# Botanic Garden Station - Aug 08



## maden_2 (Aug 20, 2008)

Another trip with Shepy, Sonorg and Mick. 

We were at a loose end with what to do with our Sunday afternoon, so headed on over here. Me being me, got freaked out being in a tunnel for the first time, either it was the tunnel, or fear of neds / chavs....

Station is incredibly vandalised, but its just so cool.


----------



## Shepy (Aug 20, 2008)

maden_2 said:


> Me being me, got freaked out being in a tunnel for the first time, either it was the tunnel, or fear of neds / chavs....

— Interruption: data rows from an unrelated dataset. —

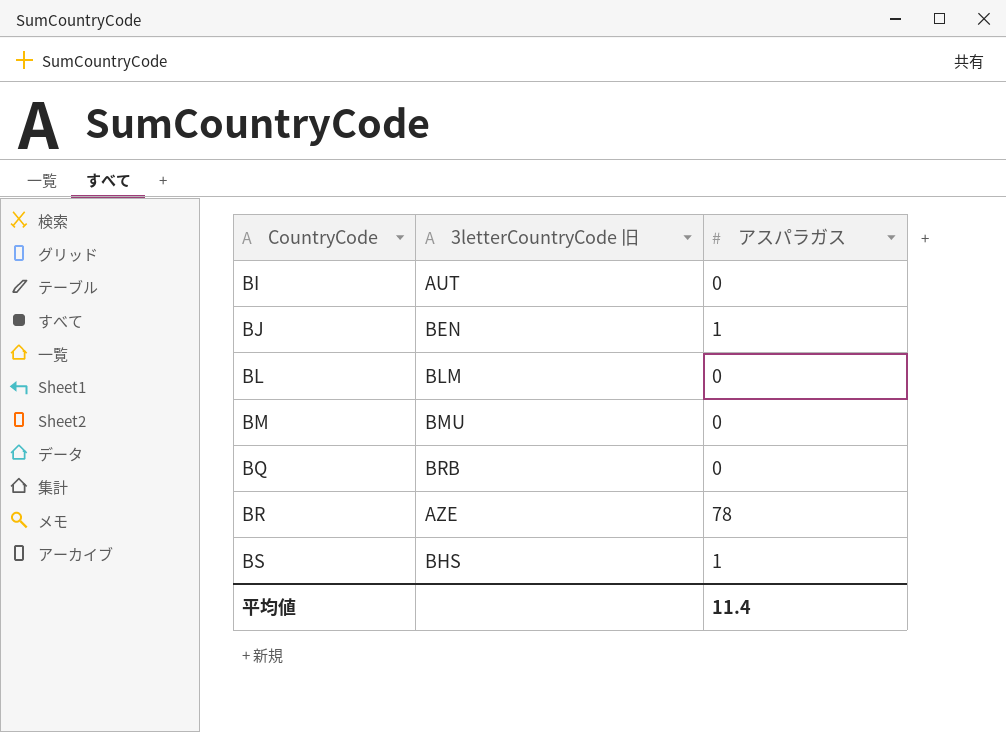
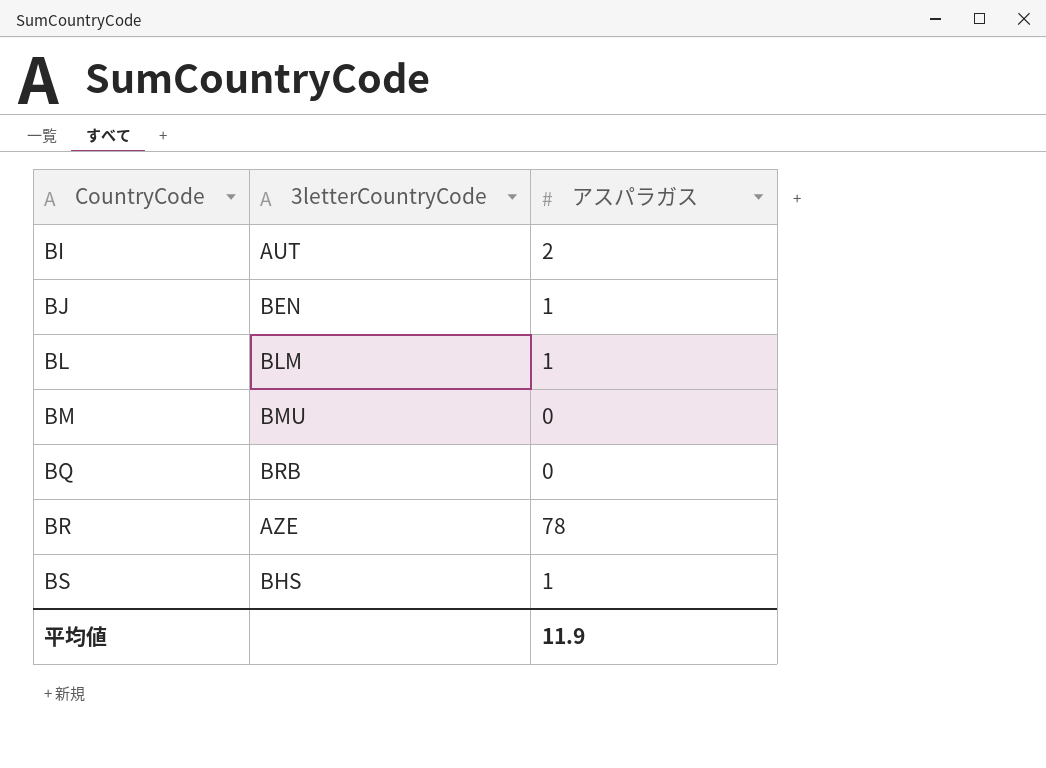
column name: 3letterCountryCode 旧 -> 3letterCountryCode
BI | アスパラガス: 0 -> 2
BL | アスパラガス: 0 -> 1
平均値 | アスパラガス: 11.4 -> 11.9

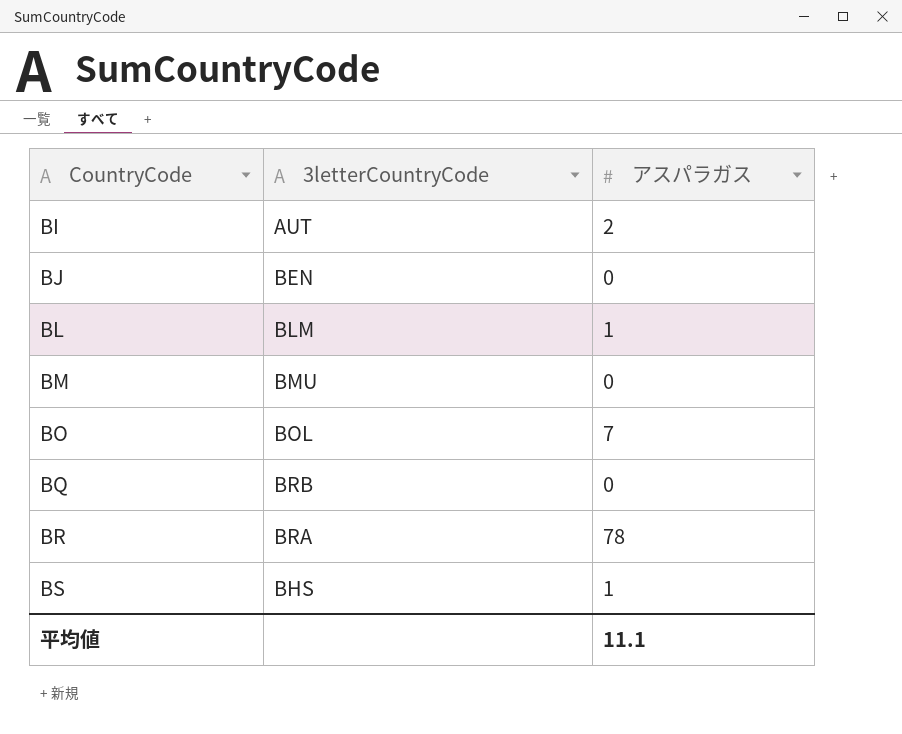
BJ | アスパラガス: 1 -> 0
row BO: none -> BOL | 7
BR | 3letterCountryCode: AZE -> BRA
平均値 | アスパラガス: 11.9 -> 11.1

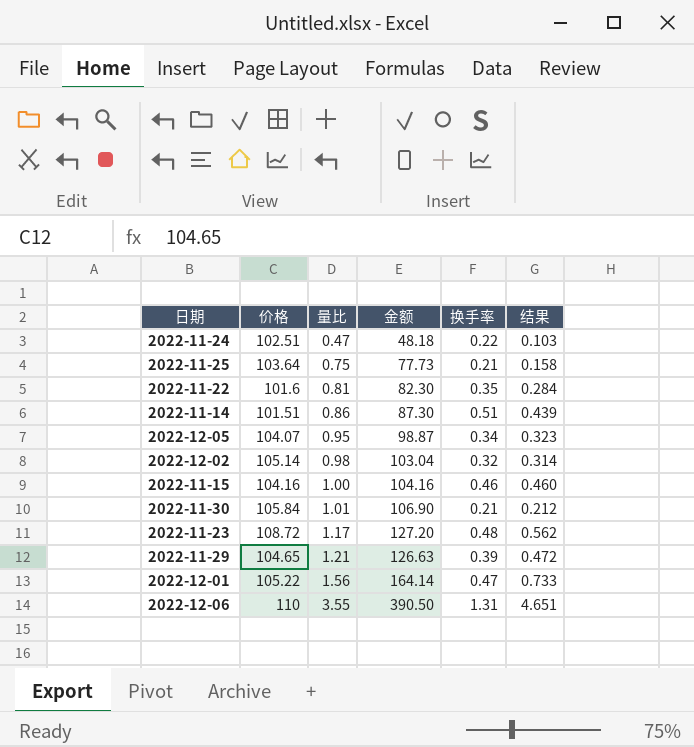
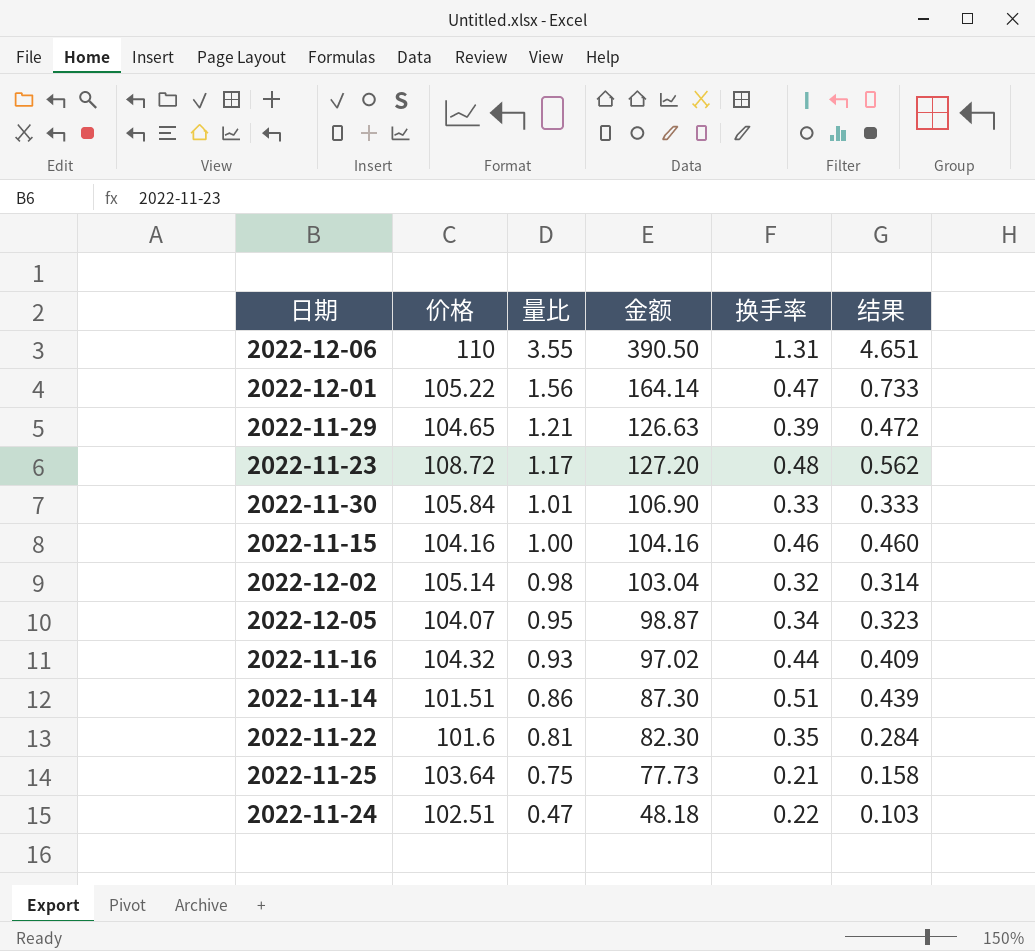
row order: 量比 ascending -> 量比 descending
2022-11-30 | 换手率: 0.21 -> 0.33
2022-11-30 | 结果: 0.212 -> 0.333
row 2022-11-16: none -> 104.32 | 0.93 | 97.02 | 0.44 | 0.409

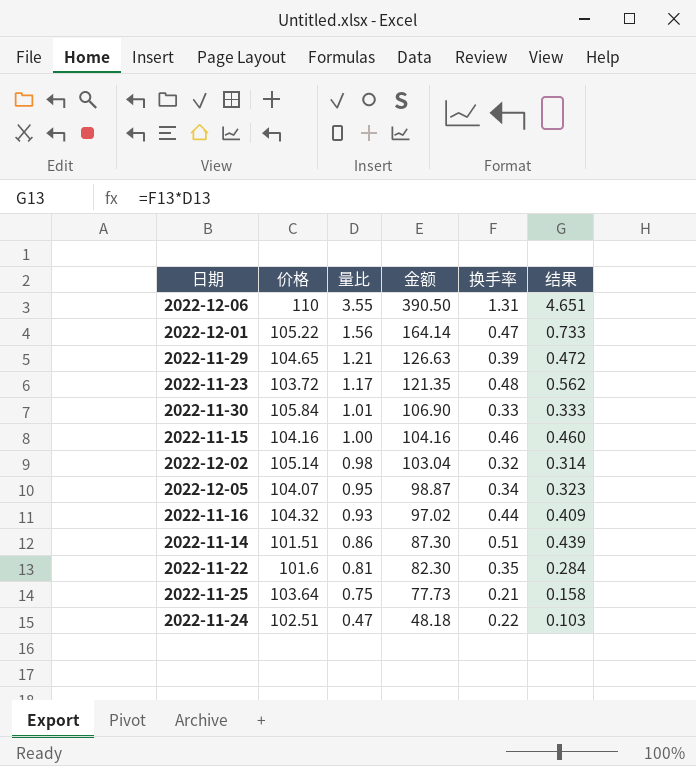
2022-11-23 | 价格: 108.72 -> 103.72
2022-11-23 | 金额: 127.20 -> 121.35

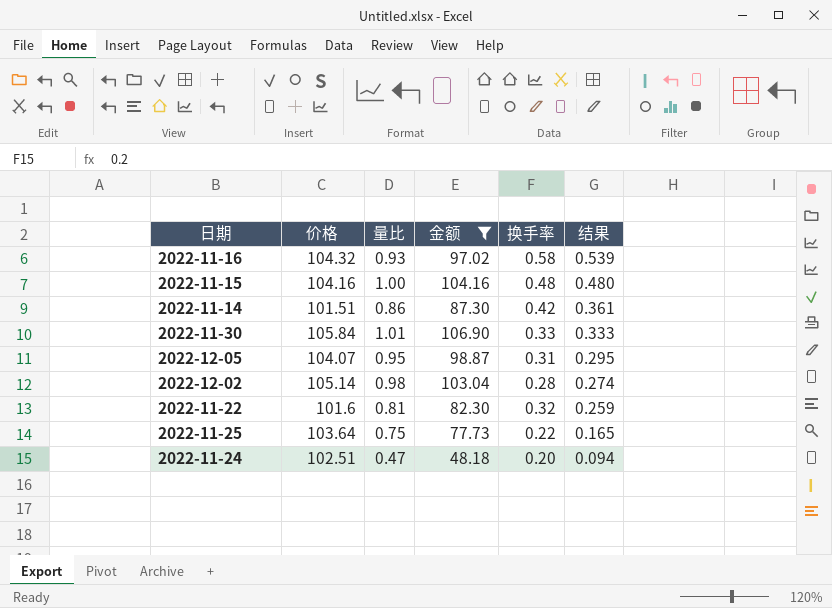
filter: none -> 金额 <= 106.90
row order: 量比 descending -> 结果 descending
2022-11-16 | 换手率: 0.44 -> 0.58
2022-11-16 | 结果: 0.409 -> 0.539
2022-11-15 | 换手率: 0.46 -> 0.48
2022-11-15 | 结果: 0.460 -> 0.480
2022-11-14 | 换手率: 0.51 -> 0.42
2022-11-14 | 结果: 0.439 -> 0.361
2022-12-05 | 换手率: 0.34 -> 0.31
2022-12-05 | 结果: 0.323 -> 0.295
2022-12-02 | 换手率: 0.32 -> 0.28
2022-12-02 | 结果: 0.314 -> 0.274
2022-11-22 | 换手率: 0.35 -> 0.32
2022-11-22 | 结果: 0.284 -> 0.259
2022-11-25 | 换手率: 0.21 -> 0.22
2022-11-25 | 结果: 0.158 -> 0.165
2022-11-24 | 换手率: 0.22 -> 0.20
2022-11-24 | 结果: 0.103 -> 0.094

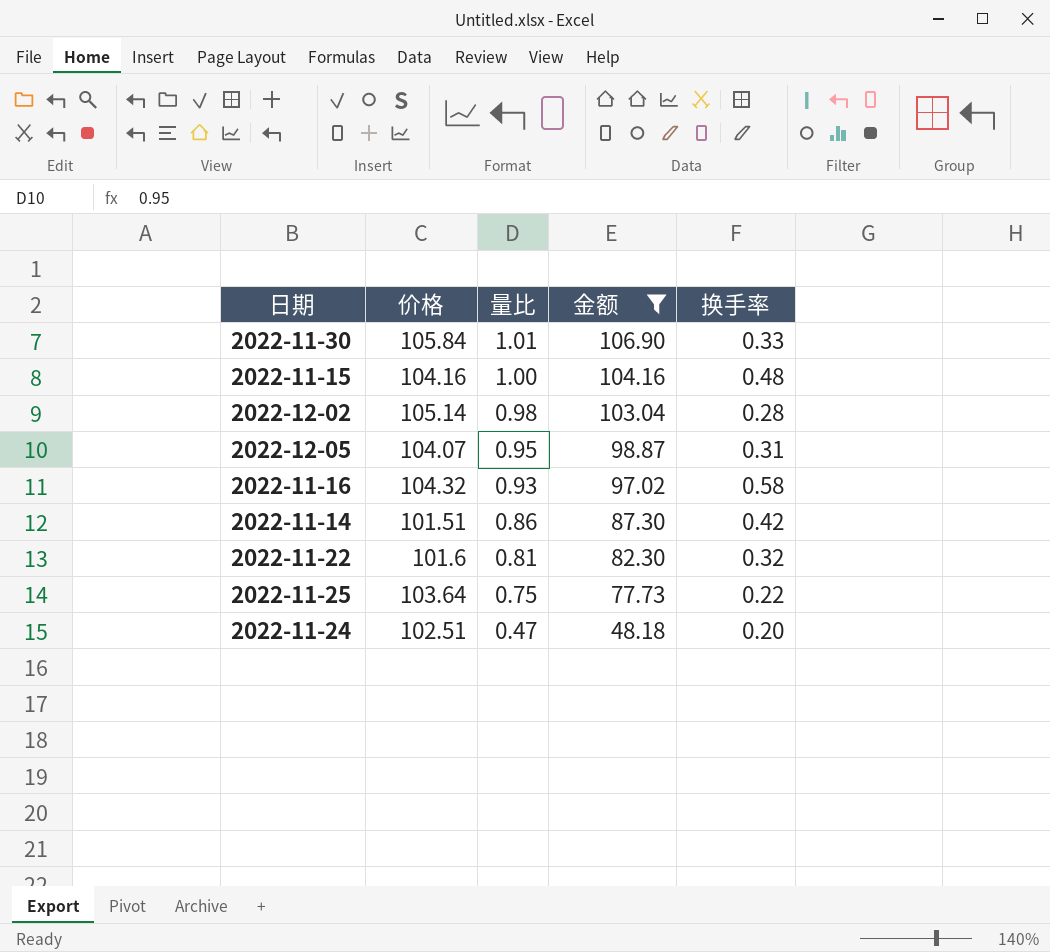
row order: 结果 descending -> 量比 descending
column 结果 | formula: [量比] * [换手率] -> none

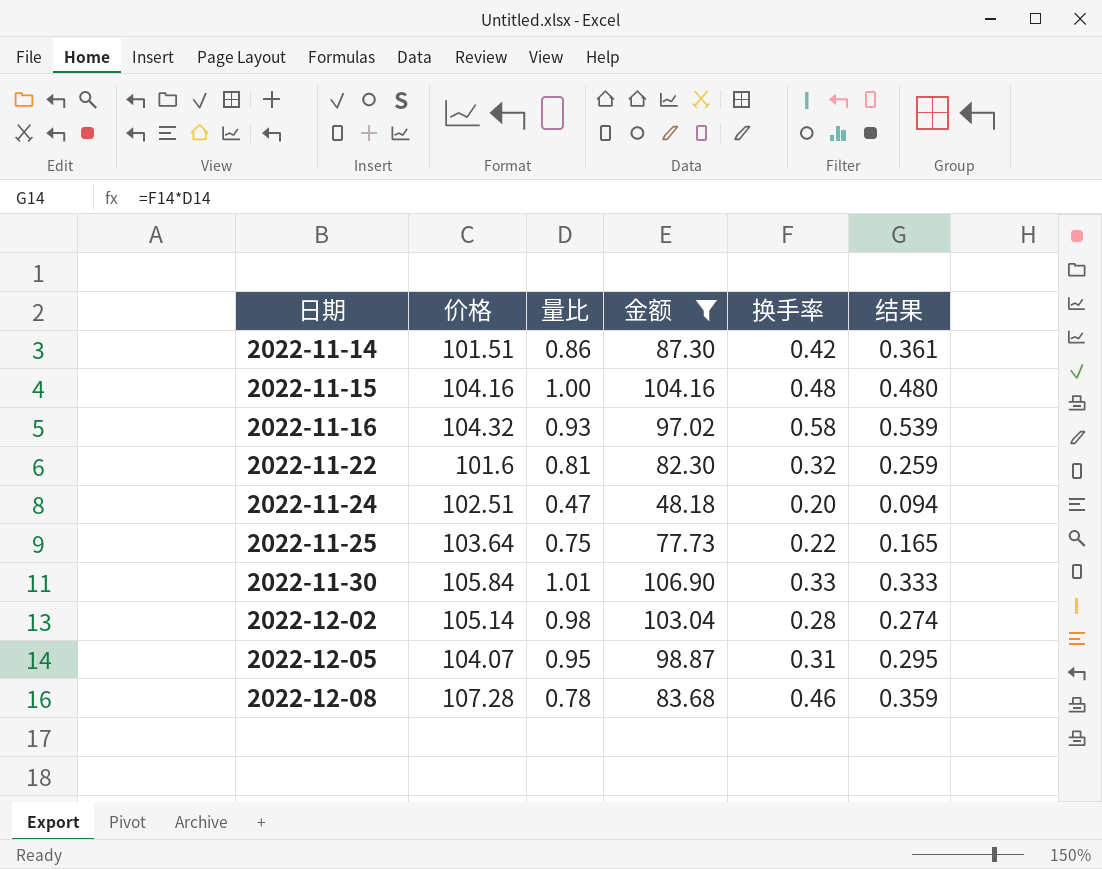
row order: 量比 descending -> 日期 ascending
column 结果 | formula: none -> [量比] * [换手率]
row 2022-12-08: none -> 107.28 | 0.78 | 83.68 | 0.46 | 0.359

"Is that someone i can see down there?" - turned out to be a tree 

~Shepy


----------



## MonkeyGirl (Aug 26, 2008)

that looks a cool place! the neds would put me off going though


----------



## Squirrelking (Aug 26, 2008)

MonkeyGirl said:


> that looks a cool place! the neds would put me off going though



To be really honest it's the wasps in the rubble at the entrance you really need to worry about, got a beating off them a few years back 

All the graf is years old, a lot of band tagging like "Status Quo". Rock.


----------



## bullmastiff (Sep 3, 2008)

lovley place. always loved the botanics station even tho i aint been down there for years


----------